Subunit structure and function of porcine factor Xa-activated factor VIII

Factor Xa and thrombin (factor IIa) activate factor VIII (fVIII) by different proteolytic pathways. Thrombin cleaves fVIII at Arg372 between the A1 and A2 domains, at Arg740 between the A2 and B domains, and at Arg1689 between the B and A3 domains to form an A1/A2/A3-C1-C2 heterotrimer.
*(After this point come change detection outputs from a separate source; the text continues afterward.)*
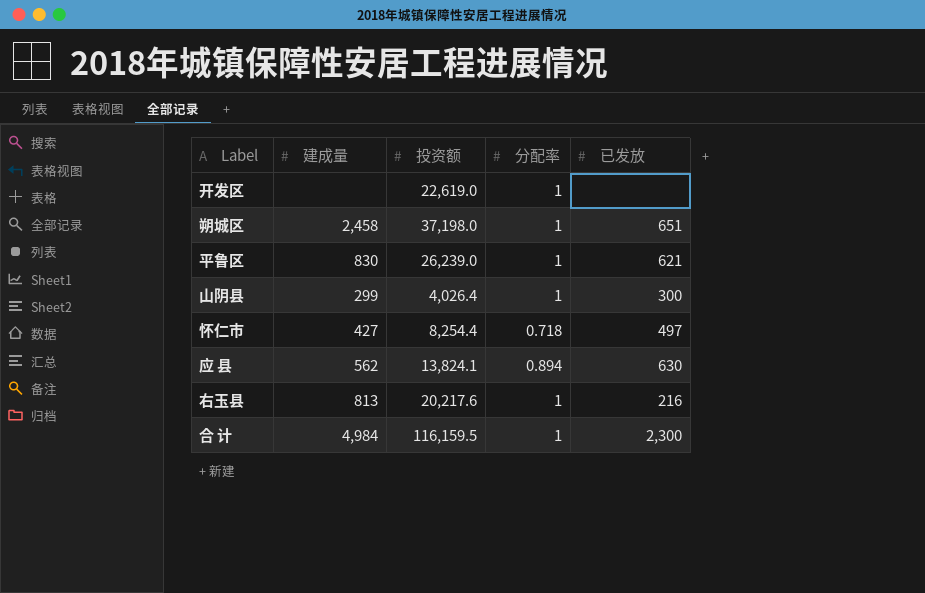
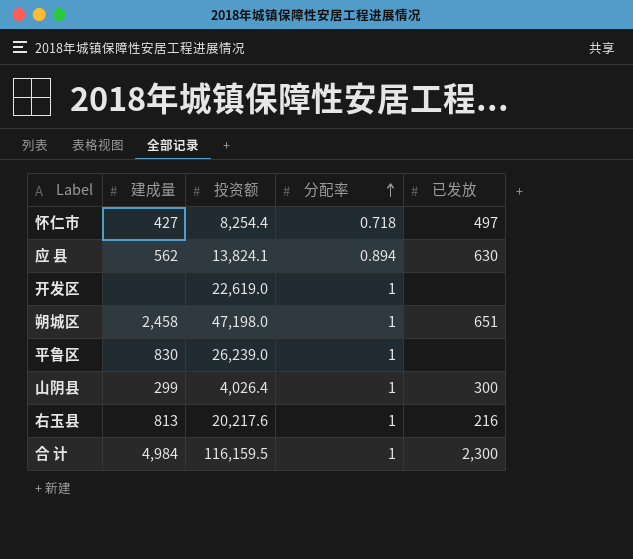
row order: none -> 分配率 ascending
朔城区 | 投资额: 37,198.0 -> 47,198.0
平鲁区 | 已发放: 621 -> none

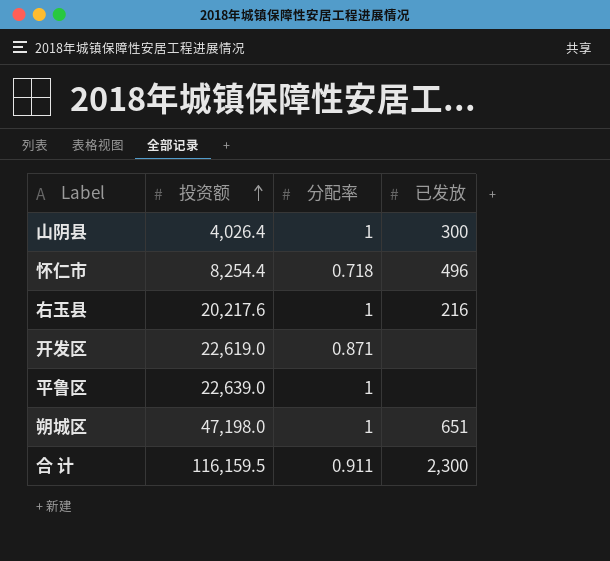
row order: 分配率 ascending -> 投资额 ascending
column 建成量 | position: 2 -> none
row 应 县: 562 | 13,824.1 | 0.894 | 630 -> none
怀仁市 | 已发放: 497 -> 496
开发区 | 分配率: 1 -> 0.871
平鲁区 | 投资额: 26,239.0 -> 22,639.0
合 计 | 分配率: 1 -> 0.911

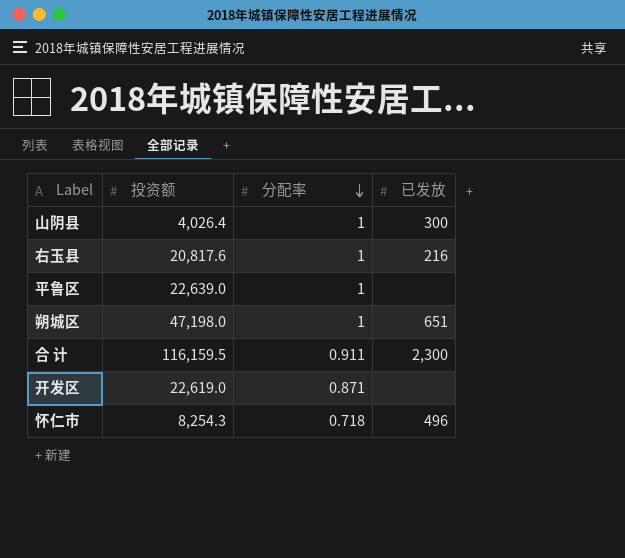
row order: 投资额 ascending -> 分配率 descending
右玉县 | 投资额: 20,217.6 -> 20,817.6
怀仁市 | 投资额: 8,254.4 -> 8,254.3

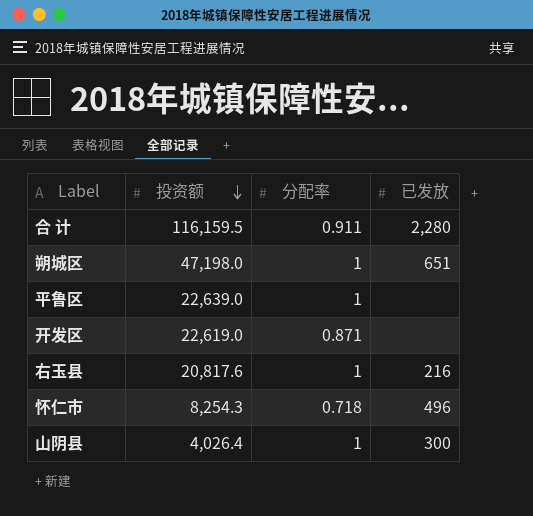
row order: 分配率 descending -> 投资额 descending
合 计 | 已发放: 2,300 -> 2,280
We now report a stable porcine fVIIIaXa preparation obtained by Mono S HPLC at pH 6. NH2-terminal sequence analysis of purified subunits of fVIIIaXa revealed that factor Xa cleaves fVIII at Arg219 within the A1 domain and at Arg490 within the A2 domain, as well as at Arg372, Arg740, and Arg1689. Analytical ultracentrifugation of the fVIIIaXa preparation yielded results consistent with a single, 148 kDa species, similar to previous results with fVIIIaIIa [Lollar, P., & Parker, C. G. (1989) Biochemistry 28, 666-674]. Thus, the major species in the fVIIIaXa preparation contains five subunits, including fragments of the A1 and A2 domains that remain noncovalently bound. Fluorescence anisotropy measurements indicated there was no difference in the affinity of fVIIIaXa and fVIIIaIIa for a fluorescent dye-labeled, active-site-blocked derivative of porcine factor IXa. Additionally, the fVIIIaXa preparation bound dye-labeled factor IXa with 1:1 stoichiometry, indicating that all fVIIIaXa molecules in the preparation can bind factor IXa. However, fVIIIaXa had 4-fold less procoagulant activity than fVIIIaIIa. Kinetic analysis of fVIIIa cofactor activity using purified factor IXa and factor X suggested this difference is due to greater activity of fVIIIaIIa relative to fVIIIaXa within the intrinsic fXase complex, rather than a difference in their stabilities.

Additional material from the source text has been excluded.